As eleições têm sido tema de debates inflamados neste final de ano, especialmente em razão das denúncias de fraude nos Estados Unidos. As incertezas e desconfianças quanto ao pleito norte-americano estenderam-se ao Brasil, onde as urnas eletrônicas voltaram a ser questionadas. Aqui, infelizmente, as discussões vêm sendo escamoteadas pela imprensa e atenuadas pelas ameças de investigação. Afinal, para os ministros do STF (conforme se verifica de seus atos e omissões), não há atitude mais antidemocrática do que desconfiar do funcionamento de máquinas de votação e de softwares de apuração criados na Venezuela.
Neste contexto, há até um declarado iluminista a direcionar poderosos feixes de luz ao problema, com o intuito de ofuscar não só as vulnerabilidades do processo eleitoral brasileiro, mas também a própria incompetência.
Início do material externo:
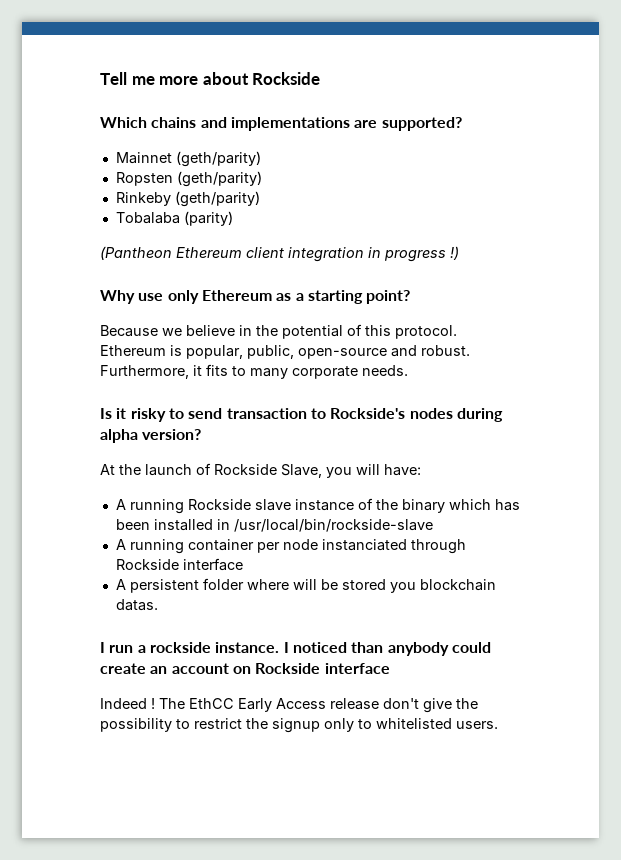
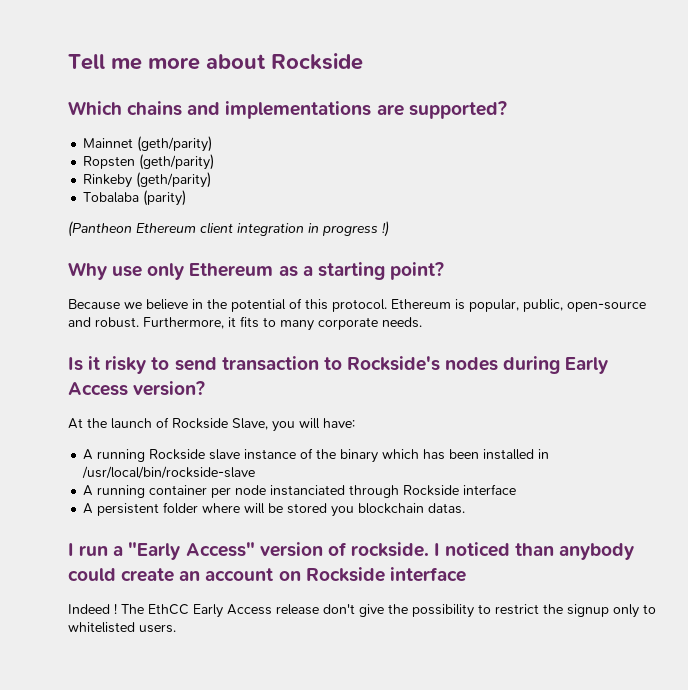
[100,429,138,443] alpha -> [565,357,609,374] [68,382,128,396] Early Access
[149,642,280,653] rockside instance. -> [128,542,429,560] "Early Access" version of rockside.

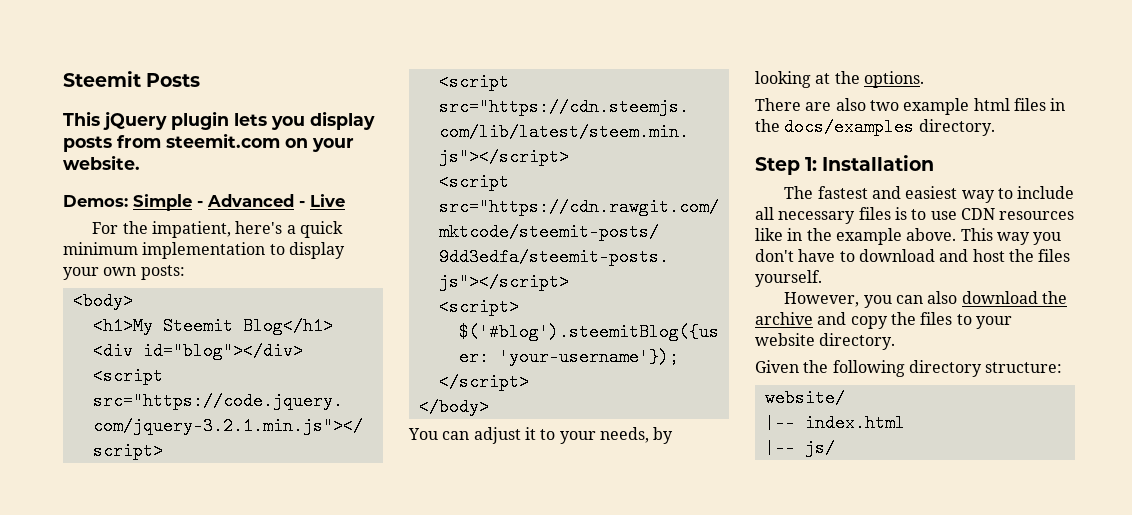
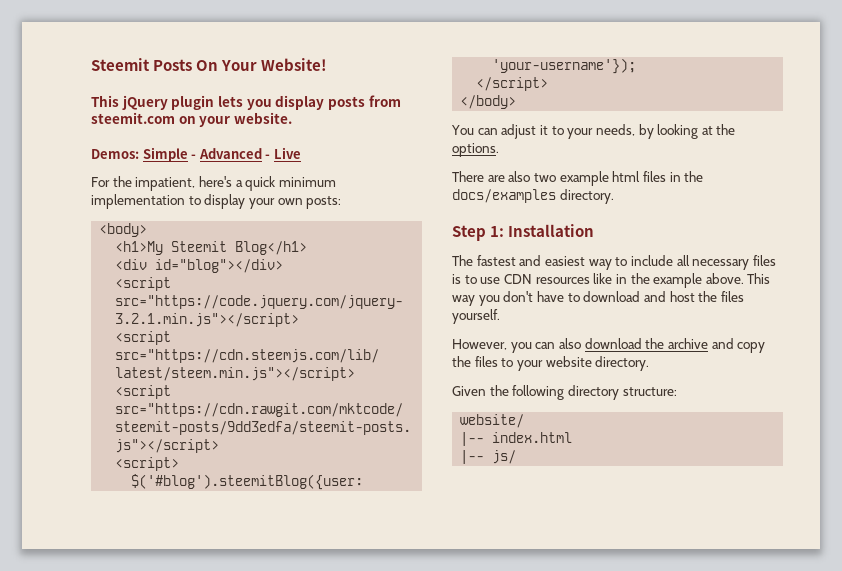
(201, 80) none -> [196,58,328,71] On Your Website!

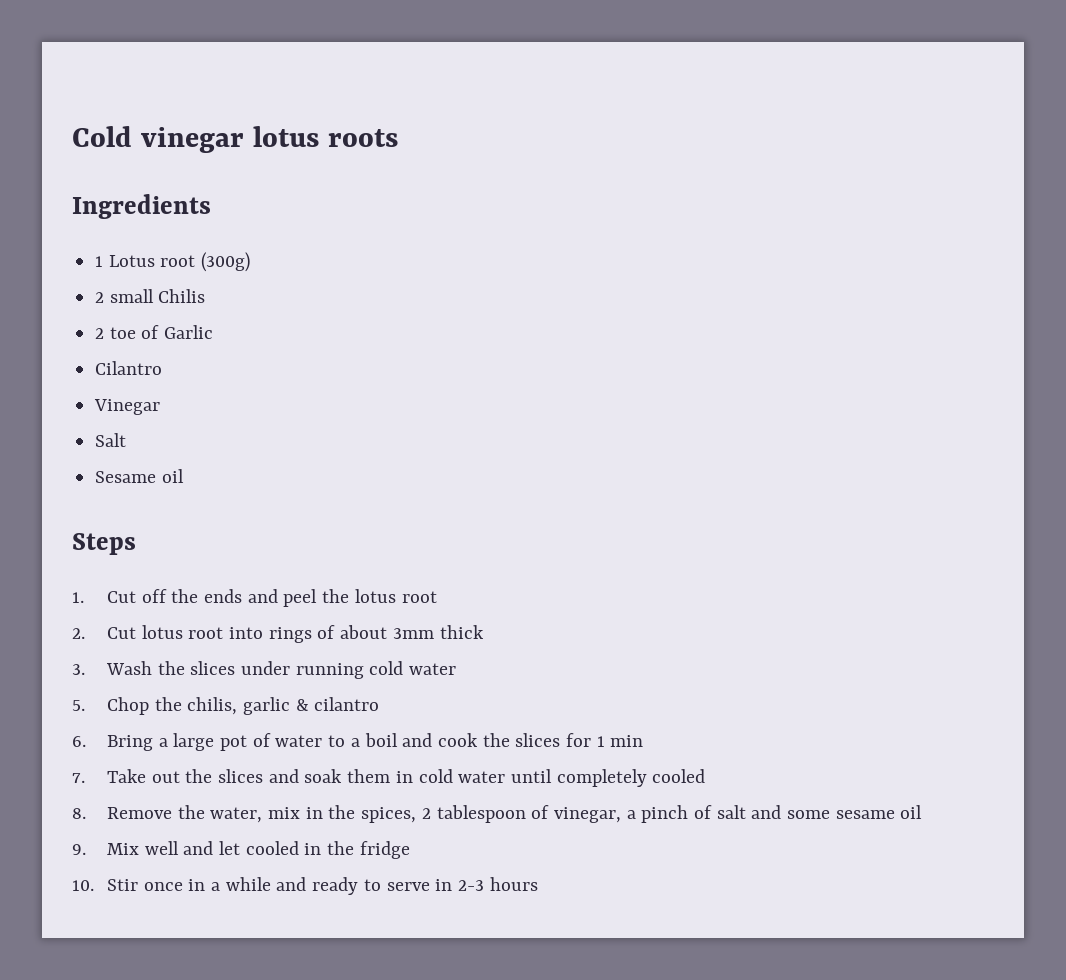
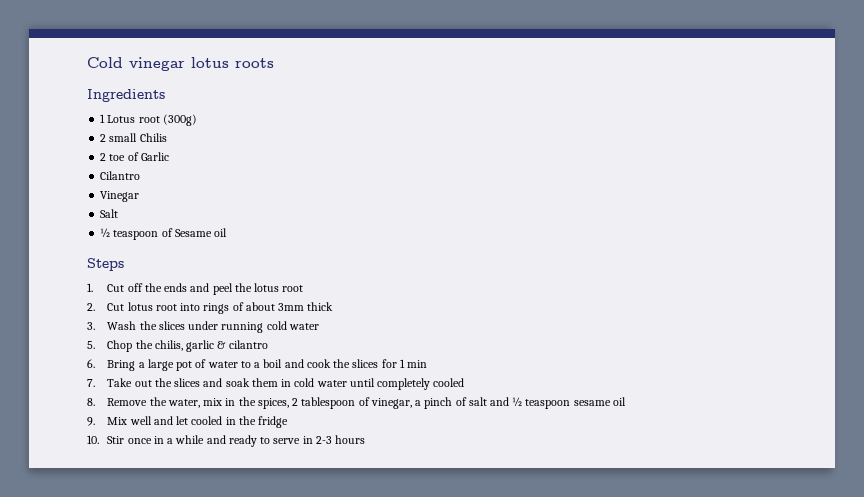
(127, 440) none -> [100,228,173,240] ½ teaspoon of
[786,810,830,819] some -> [512,397,571,409] ½ teaspoon

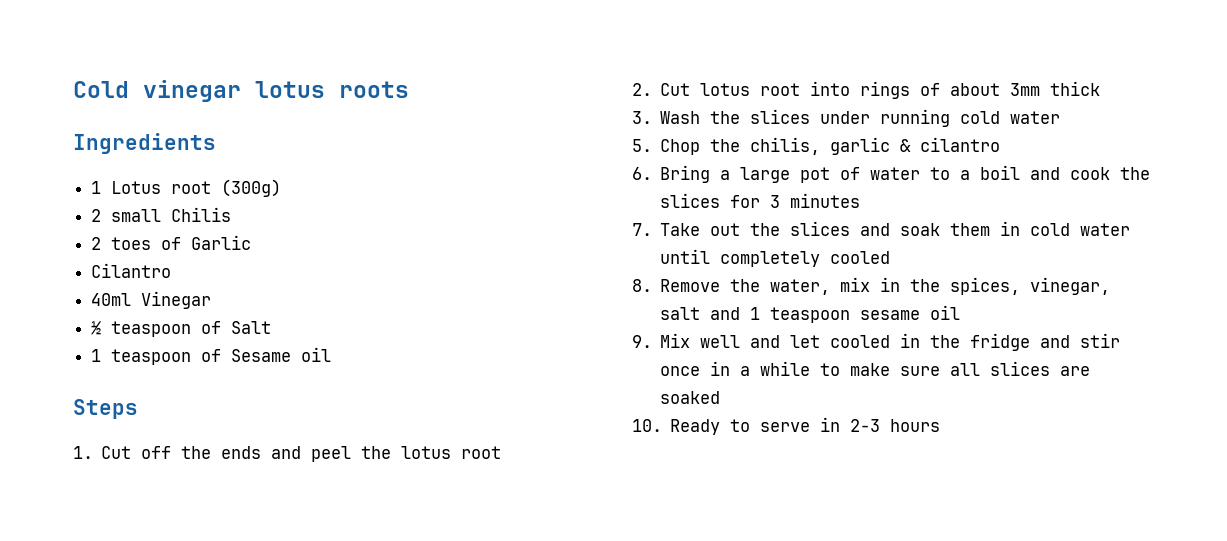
[109,154,126,161] toe -> [111,237,152,250] toes
(141, 175) none -> [91,293,132,306] 40ml
(140, 196) none -> [91,321,222,337] ½ teaspoon of
[100,228,111,238] ½ -> [91,349,102,362] 1
[399,359,428,368] 1 min -> [770,193,861,208] 3 minutes
[292,397,467,409] 2 tablespoon of vinegar, a pinch of -> [1030,277,1111,295] vinegar,
[512,397,523,407] ½ -> [750,307,761,320] 1
[87,435,125,444] // 10. Stir -> [1040,333,1121,348] and stir
[206,435,257,447] and ready -> [820,361,1091,376] [660,391,721,404] [632,419,721,435] to make sure all slices are soaked // 10. Ready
Não obstante, existem ainda, no meio jurídico, pessoas com coragem e inteligência para enquadrar o problema e, sem abrir mão dos preceitos jurídicos — nem de seu linguajar técnico pertinente —, demonstrar imprecisões, refutar falácias e propor soluções. É o caso do Procurador Felipe Gimenez, da Procuradoria-Geral do Estado de Mato Grosso, que há anos defende a materialidade do voto. Suas declarações e posicionamentos são elucidativos e permitem destrinchar a linguagem jurídica da área eleitoral.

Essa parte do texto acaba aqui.